Four ways to beat imposter syndrome
Imposter syndrome can be a huge barrier to personal and professional growth. Here are four simple tactics to manage self-doubt in the workplace
Or at least pretend it doesn’t exist…
“For years I thought Nasa only hired me because they needed women,” Maureen Zappala, a former propulsion engineer who worked for the National Aeronautics and Space Administration in the 80s and 90s, told the BBC. “I worked long hours to try to prove myself. I was too afraid to ask for help because I thought if I’m really as smart as they think I am, […] I should be able to figure this out on my own”.
While growth marketing is about 238,900 miles away from rocket science, Zappala’s words hit close to home for me and no doubt many other young women who are in jobs where forging client relationships and building persuasive arguments are key to success.
Imposter syndrome – the inability to believe that one’s achievements are deserved or legitimately achieved – has purportedly affected 75% of female execs at some point in their career. It is not a uniquely female phenomenon, but has been shown to disproportionately affect women and ethnic minorities.
Imposter syndrome isn’t a wholly bad thing. It can be motivating. It can also remind us to support more vocally our underrepresented peers. But clearly it can be a huge barrier to personal and professional growth.
For the record: I have no idea how to overcome imposter syndrome. I struggle with it every day. But, from observing and speaking to some of the fabulous people I’ve been lucky enough to work with, I have picked up a few tactics to manage self-doubt. Here are my top four:
Make no excuses
It can be tempting to highlight the shortcomings of our work when sharing it with others. It’s tempting to include caveats like: “I didn’t have enough information”, or: “it’s not what I’d hoped”, to protect against any possible criticism. It’s easy to see why that’s both tempting to do and problematic. Stop it. Instead, when sharing your work, note up to three things that are good about it, such as: “I hit the brief, it’s detailed and thorough, and I love the creative concept that goes with it”. It sounds trivial. It isn’t.

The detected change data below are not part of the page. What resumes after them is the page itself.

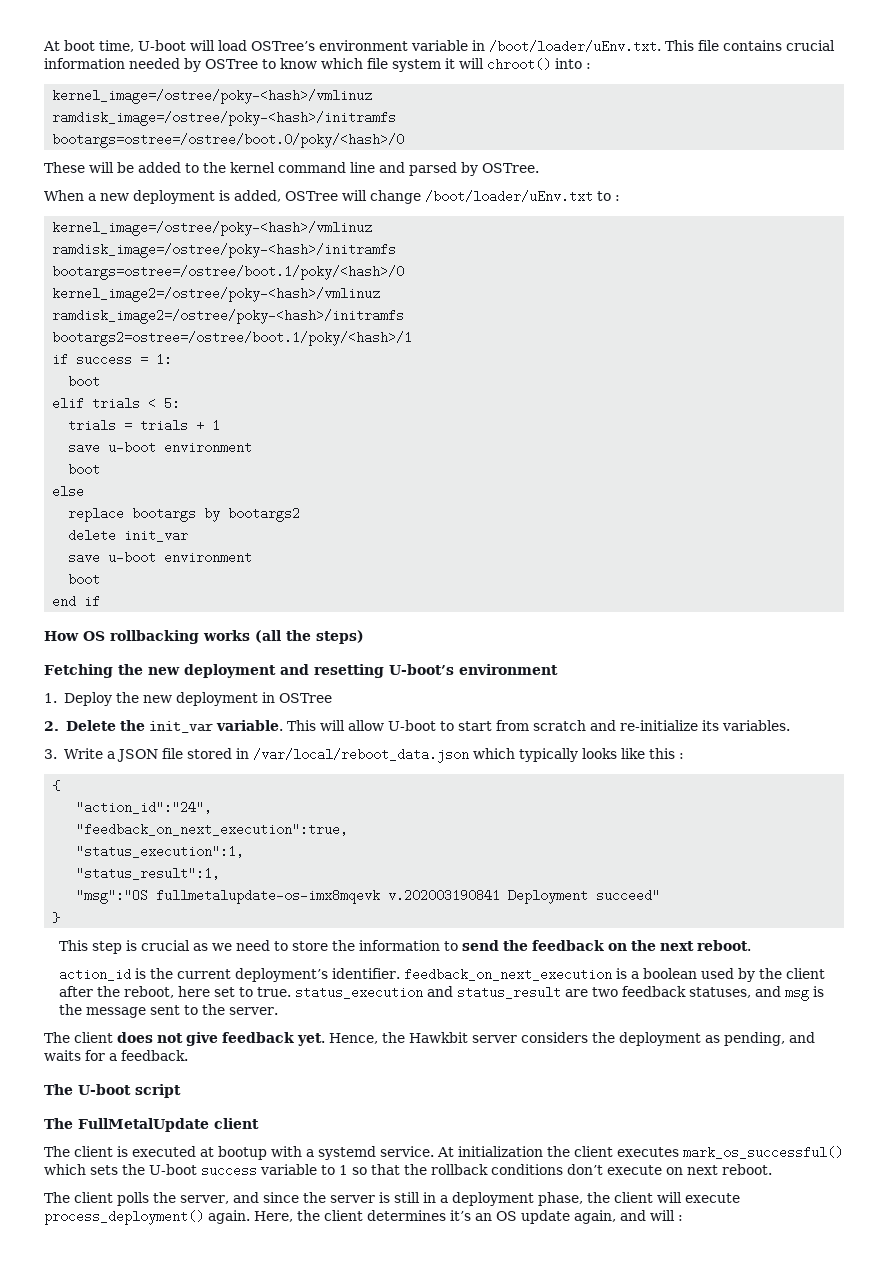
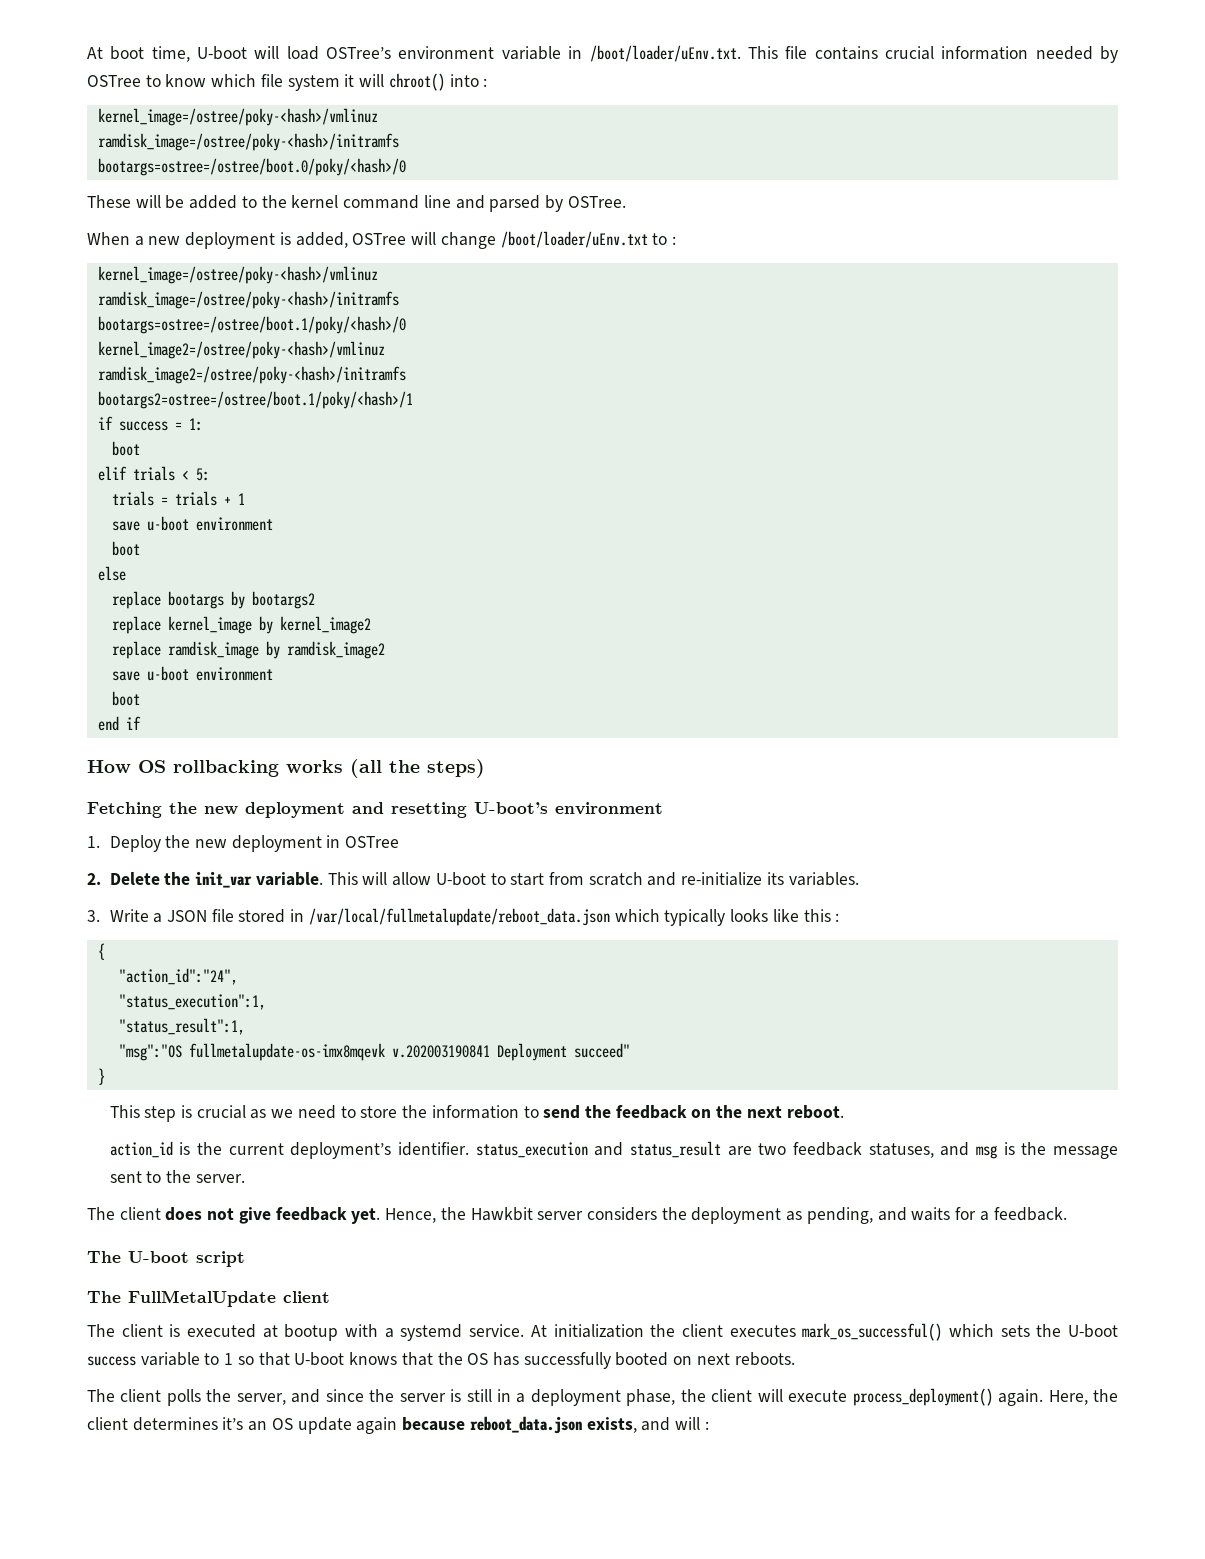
- delete init_var
+ replace kernel_image by kernel_image2
+ replace ramdisk_image by ramdisk_image2
- 3. Write a JSON file stored in /var/local/reboot_data.json which typically looks like this :
+ 3. Write a JSON file stored in /var/local/fullmetalupdate/reboot_data.json which typically looks like this :
- "feedback_on_next_execution":true,
- action_id is the current deployment’s identifier. feedback_on_next_execution is a boolean used by the client after the reboot, here set to true. status_execution and status_result are two feedback statuses, and msg is the message sent to the server.
+ action_id is the current deployment’s identifier. status_execution and status_result are two feedback statuses, and msg is the message sent to the server.
- At initialization the client executes mark_os_successful() which sets the U-boot success variable to 1 so that the rollback conditions don’t execute on next reboot.
+ At initialization the client executes mark_os_successful() which sets the U-boot success variable to 1 so that U-boot knows that the OS has successfully booted on next reboots.
- Here, the client determines it’s an OS update again, and will :
+ Here, the client determines it’s an OS update again because reboot_data.json exists, and will :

“Imposter syndrome isn’t a wholly bad thing. It can be motivating. It can also remind us to support more vocally our underrepresented peers. But clearly it can be a huge barrier to personal and professional growth.
Alex Koenig
Say anything
It can take a long time to feel capable of taking a client call by yourself or confident enough to voice an opinion in a group meeting. The key is to leave the conversation having said something – even if it’s as inconsequential as small talk at the start of the call or just chiming in to say you agree with a talking point. Get used to using your voice and being heard. It’ll be less of a shock to you and your audience when you’re called upon to present something solo. And that time will come.
Be an in-house influencer
It matters what your colleagues think of your work and your ability. It matters that they know when you’ve done a good job and impressed a client. Having said that, few people like to shout about themselves and their achievements because it feels gross. But it doesn’t need to be gushing and self-congratulatory, or even overt. Take part in company chats and share your thoughts on work- and non-work-related matters – links to interesting articles, YouTube videos, creative inspiration, a presentation you did that you want feedback on. It all counts towards getting your name out there and known.
Sorry, not sorry
Stop apologising. Not only can you come across as timid and lacking in confidence, but chances are you don’t mean it or don’t even know you’re saying it. Forbes published a useful list of 11 scenarios where “sorry” is inappropriate – e.g. when it doesn’t fix the problem – and what to say instead. An oft-cited 2013 study found refusing to apologise can have psychological benefits including greater self-esteem and increased feelings of control and integrity.